You probably don't need any of those, but you never know...


madscientist said...

I don't recommend using a space as a variable name. I've toyed with the idea of allowing some special syntactic sugar for user-defined functions, that would allow you to omit the $(call ...) prefix and just invoke the user-defined function directly, like:

$(my-func arg1, arg2)

Obviously the way this works is that if make detects a space in the variable name, it would assume that it is a user-defined function. If this were to happen I'd probaby make whitespace in variable names illegal, just to cut down on confusion and bizarre misbehaviors.

serious said...

@John Graham-Cumming

Thanks a lot guy, it works perfectly well.

G Mack said...

After actually trying this I have discovered that your space function doesn't do what you think it does and my best guess is that even though it looks like a space it's actually EOL.

The Make help page suggests defining a space this way:
space:= $(empty) $(empty)

Unknown said...

Thanks for the info. How can I escape a newline in gnu make so I can do

$(eval $(NEWLINE)ifndef X$(NEWLINE)X=Y$(NEWLINE)endif)



Unknown said...

Thanks for the info. How can I escape a newline in gnu make so I can do

$(eval $(NEWLINE)ifndef X$(NEWLINE)X=Y$(NEWLINE)endif)



Unknown said...

define NEWLINE


seems to define a NEWLINE in whitespace, so I'm set! Thanks.

C.Alberto said...

Thank you very much,

finally I was able to embed perl programs into just one gmake program.

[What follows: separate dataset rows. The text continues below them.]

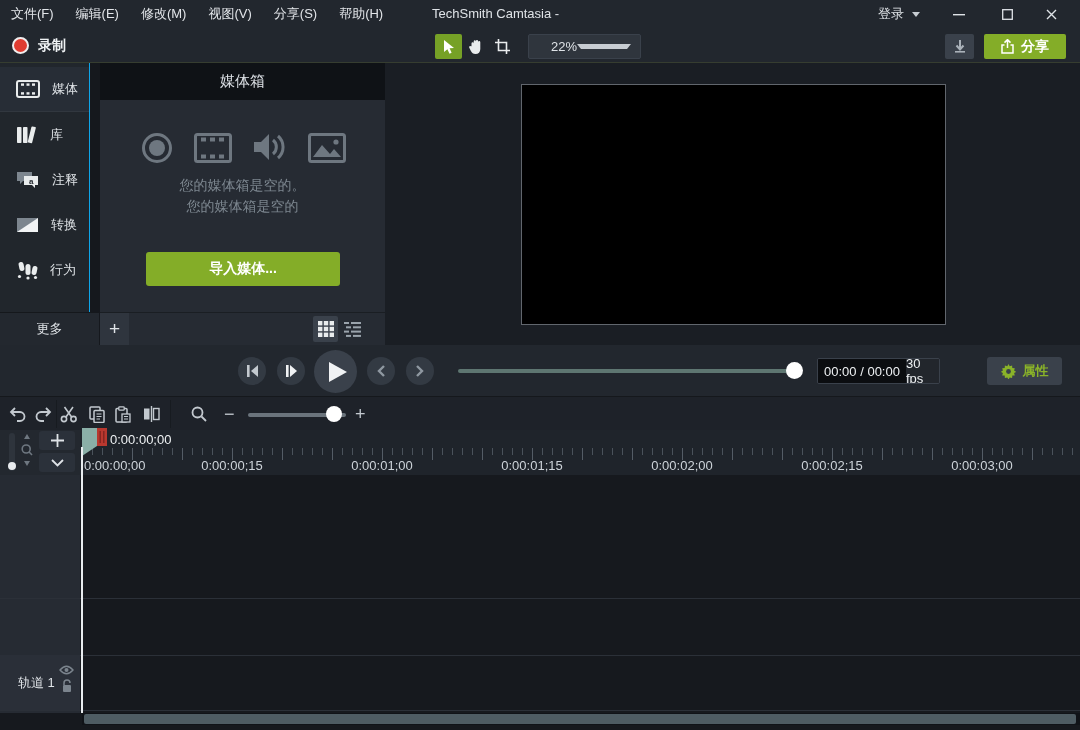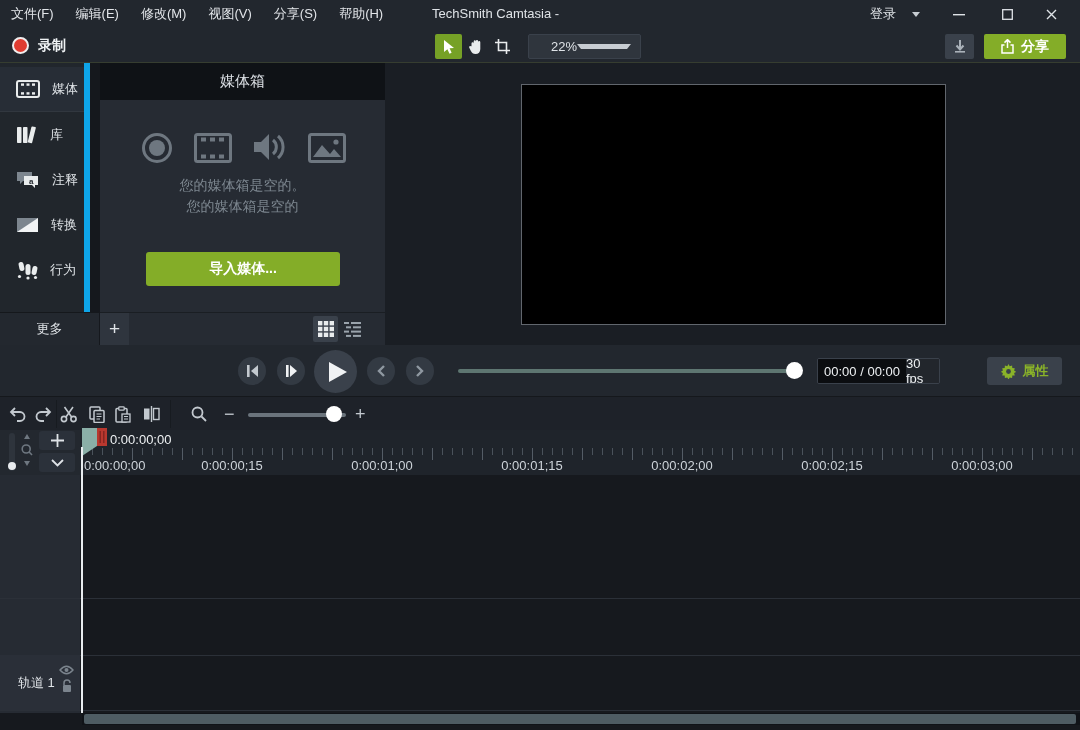--- a/index.html
+++ b/index.html
@@ -8,40 +8,40 @@
     position:relative; width:1080px; height:730px; overflow:hidden;
     background:#15181d; font-family:"Liberation Sans","DejaVu Sans",sans-serif;
     color:#e6e9ec; -webkit-font-smoothing:antialiased; user-select:none;
   }
   .abs { position:absolute; }
 
   
   .menubar { left:0; top:0; width:1080px; height:28px; background:#22272e; display:flex; align-items:center; }
   .menu-item { font-size:13px; color:#e2e5e9; padding:0 11px; line-height:28px; cursor:default; }
   .win-title { position:absolute; left:432px; top:0; line-height:28px; font-size:13px; color:#dfe3e7; }
-  .signin { position:absolute; right:160px; top:0; line-height:28px; font-size:13px; color:#dfe3e7; display:flex; align-items:center; gap:16px; }
+  .signin { position:absolute; right:160px; top:0; line-height:28px; font-size:13px; color:#dfe3e7; display:flex; align-items:center; gap:8px; }
   .caret-down { width:0; height:0; border-left:4px solid transparent; border-right:4px solid transparent; border-top:5px solid #c7ccd2; display:inline-block; }
   .win-btn { position:absolute; top:0; width:34px; height:28px; display:flex; align-items:center; justify-content:center; color:#dfe3e7; font-size:14px; }
   .win-min { right:104px; } .win-max { right:56px; } .win-close { right:12px; }
 
   
   .toolbar { left:0; top:28px; width:1080px; height:35px; background:#22272e; border-bottom:1px solid #363d30; }
   .rec-btn { position:absolute; left:8px; top:4px; height:27px; display:flex; align-items:center; gap:9px; padding:0 4px; }
   .rec-dot { width:17px; height:17px; border-radius:50%; background:#e03c31; border:2px solid #f0eeee; }
   .rec-label { font-size:14px; font-weight:bold; color:#eef1f3;text-align:center; }
   .tool-btn { position:absolute; top:6px; width:27px; height:25px; display:flex; align-items:center; justify-content:center; border-radius:2px; }
   .tool-sel { background:#76a126; }
   .zoom-dd { position:absolute; left:528px; top:6px; width:113px; height:25px; background:#2f353d; border:1px solid #3a414b; border-radius:2px; display:flex; align-items:center; }
   .zoom-dd span { font-size:13px; color:#dfe3e7; padding-left:22px; flex:1; }
   .zoom-dd .caret-down { margin-right:9px; }
   .dl-btn { position:absolute; left:945px; top:6px; width:29px; height:25px; background:#3a414b; border-radius:2px; display:flex; align-items:center; justify-content:center; }
   .share-btn { position:absolute; left:984px; top:6px; width:82px; height:25px; background:#84ad28; border-radius:2px; display:flex; align-items:center; justify-content:center; gap:7px; color:#fff; font-size:14px; font-weight:bold; }
 
   
-  .sidebar { left:0; top:63px; width:90px; height:282px; background:#21262c; border-right:6px solid #0ea5e9; }
+  .sidebar { left:0; top:63px; width:90px; height:282px; background:#21262c; border-right:1px solid #0ea5e9; }
   .side-item { position:relative; height:45px; display:flex; align-items:center; gap:12px; padding-left:16px; }
   .side-item.sel { background:#272d36; border-bottom:1px solid #31373f; }
   .side-label { font-size:13px; color:#dfe3e7; }
   .more-row { position:absolute; left:0; top:249px; width:99px; height:33px; border-top:1px solid #15181c; display:flex; align-items:center; justify-content:center; font-size:13px; color:#dfe3e7; background:#23282f; }
 
   
   .mediabin { left:100px; top:63px; width:285px; height:282px; background:#262b33; }
   .mb-header { height:37px; background:#0f1216; display:flex; align-items:center; justify-content:center; font-size:15px; color:#dde1e6; }
   .mb-icons { position:absolute; left:0; top:68px; width:285px; display:flex; justify-content:center; gap:20px; }
   .mb-empty { position:absolute; left:0; top:112px; width:285px; text-align:center; font-size:14px; line-height:21px; color:#7d8790; }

It is extremely useful when you have to parse&mangle automatically generated files before compilation

C.Alberto said...

Thank you very much.

Your post is precious to use embedded perl in GMAKE programs.

Thus now it is possible to parse and process automatically generated programs.

Cube said...

Thanks for these crazy tips. I was trying out some of them and looking at how the Make database stores them (--print-data-base).

There are two ways that I prefer for getting the $( ) space variable set in one line:

$() $() := $() $()

which is essentially the $(empty) solution but using $() with the assumption that it always resolves to nil, and

$(subst ,, ) := $(subst ,, )

$(subst ,, ) is how the Make database appears to be storing a space as assigned by any of the above methods.